‘Please help us she a new born’

Why didn’t they evacuate?

We’re really gonna do this, huh?

Okay.

Three weeks after Kick was born I was so debilitated by physical pain, sleep deprivation and postpartum depression I could hardly breathe. The only places I had ever taken her were the doctor’s office and the grocery store, the latter over Mr. A’s terrified objections and my throat-constricting fear. I was still holding her gingerly, afraid I was going to hurt her walking from the kitchen to the living room and back again. That was as far as we got most days, back then.

The idea, even if we’d had the means, of putting her and our pets and everything important to us in a car and going to a hotel/motel/shelter/God knows where … I had the best-outfitted nursery on the planet, guys, with every modern convenience, and I thought I was gonna kill the baby all the time. I would 100 percent have stayed in that house until the waters rose over my head.

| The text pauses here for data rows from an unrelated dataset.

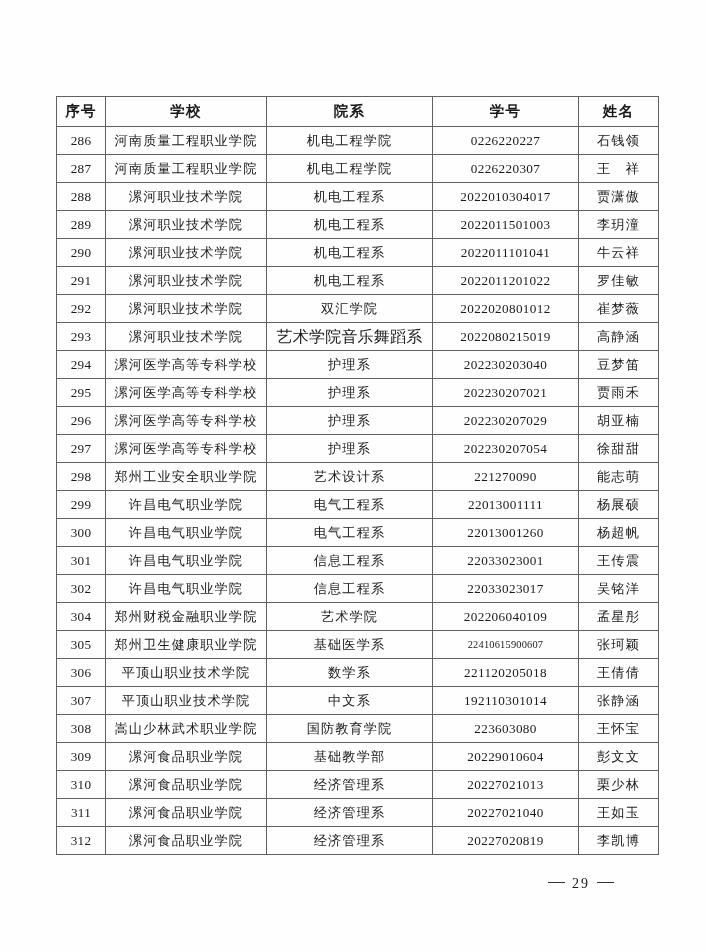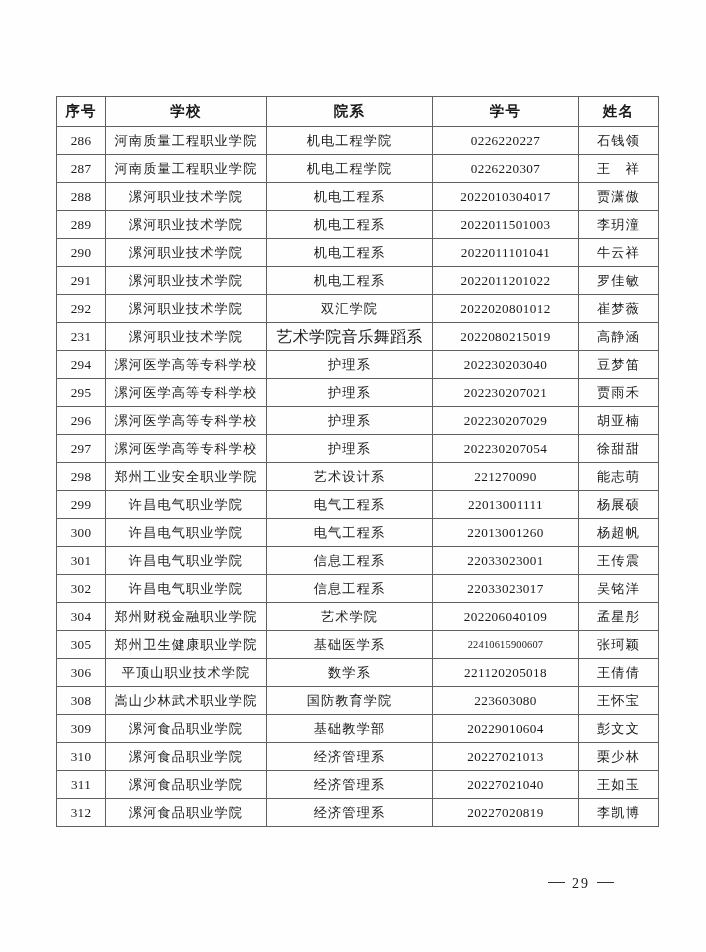--- a/index.html
+++ b/index.html
@@ -175,21 +175,21 @@
             <td class="name">罗佳敏</td>
           </tr>
           <tr>
             <td class="seq">292</td>
             <td class="school">漯河职业技术学院</td>
             <td class="dept">双汇学院</td>
             <td class="sid">2022020801012</td>
             <td class="name">崔梦薇</td>
           </tr>
           <tr>
-            <td class="seq">231</td>
+            <td class="seq">293</td>
             <td class="school">漯河职业技术学院</td>
             <td class="dept long">艺术学院音乐舞蹈系</td>
             <td class="sid">2022080215019</td>
             <td class="name">高静涵</td>
           </tr>
           <tr>
             <td class="seq">294</td>
             <td class="school">漯河医学高等专科学校</td>
             <td class="dept">护理系</td>
             <td class="sid">202230203040</td>
@@ -266,20 +266,27 @@
             <td class="name">张珂颖</td>
           </tr>
           <tr>
             <td class="seq">306</td>
             <td class="school">平顶山职业技术学院</td>
             <td class="dept">数学系</td>
             <td class="sid">221120205018</td>
             <td class="name">王倩倩</td>
           </tr>
           <tr>
+            <td class="seq">307</td>
+            <td class="school">平顶山职业技术学院</td>
+            <td class="dept">中文系</td>
+            <td class="sid">192110301014</td>
+            <td class="name">张静涵</td>
+          </tr>
+          <tr>
             <td class="seq">308</td>
             <td class="school">嵩山少林武术职业学院</td>
             <td class="dept">国防教育学院</td>
             <td class="sid">223603080</td>
             <td class="name">王怀宝</td>
           </tr>
           <tr>
             <td class="seq">309</td>
             <td class="school">漯河食品职业学院</td>
             <td class="dept">基础教学部</td>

Why didn’t they evacuate? I don’t know what happened to empathy in this country, I really don’t. Do you have $500? In cash, right now, on you? Can you get it? Because that’s how much it will cost to get out for a day, even if you can, and you have no idea what you’ll come back to, or if you can come back, or when. Think about what it would be like to live like that, every single day, that close to the bone, and then think about what it would be like in a catastrophe.

You know what, forget empathy. Let’s try asking what happened to intelligence. Why didn’t you listen when every climate scientist and every environmentalist and everyone who understood public policy told you that wrecking the planet and underfunding public infrastructure would lead nowhere good? When three one-hundred-year storms hit in 12 years, why didn’t you pay attention then?

Or let’s try asking what happened to responsibility. What is our responsibility to that baby? What is our responsibility to her mother? What is our responsibility to one another? That person made choices you can armchair quarterback or did things you think you wouldn’t do? That doesn’t answer the question. What is our responsibility? To ourselves?

I keep seeing comments about how inspiring it is to see the kindness of strangers coming together to save who we can; that used to be what we called government, before government was a bad word, before it was everyone for himself, before saving people was a favor you did. Before you had to hope some stranger somewhere was kind. Before there were strangers, instead of fellow citizens, bound by contract, each to each. Our fate is your fate.

“Please help us she a new born.”

She’s safe now. Thousands aren’t, or won’t be.

And you can make yourself feel better about that, by saying they should have evacuated, or you can look at that baby and see your own baby, or yourself. You can push away the nagging feeling that you should do something by loudly making shit up about nonexistent scenarios in which you did everything right, or you could do what you’ll need done for you someday. Life isn’t a vending machine, no one makes perfectly sensible choices, babies are born in storms and saved by strangers.

As are we all.

A.

2 thoughts on “‘Please help us she a new born’

  1. With eight wildfires burning within a hundred miles, my neighborhood under a “be ready to leave now” order and neighborhood immediately to the north evacuated and on fire, there’s this thing that’s bugging me: a post made the rounds yesterday, I saw it at C&L and Raw Story, with a little blonde gal and a headline to the effect “we stayed, and lost everything.” No, you didn’t lose everything.

    Maybe it’s just the headline, but what bugs me, aside from the distraction these human interest stories from the fact that Harvey is the biggest baddest assed one in five hundred year hurricane to hit Texas in three/two years because the atmosphere and oceans are warming, and my mother is at a retirement center in Livingston, is the implication that staying had anything to do with losing everything. It was gone one way or the other.

    Apples oranges, fire and water. I don’t know. I get the maternal thing, I’ve raise four kids and am raising seven grandkids with more on the way; this old house has been in the family for seven generations. But if it goes it goes, there’s no point in us going with it.

    And I couldn’t and doubt any of my kids could individually lay hand on five hundred dollars right now.

  2. Third generation Texican here, South Plains/Panhandle flavor.
    My new truck is a 1994. My old truck is a 1997 with 224,090 on its clock, and I don’t know who’d let me show up with either one of them, let alone six cats and enough meds to fill two shelves, not to mention living where I live and thinking an actual orange gibbon would make a better president than the so-called one who graced Texas’ coast with a bullshit flyby drop-in photo op, and we’d have a lot less feces in the air and water too.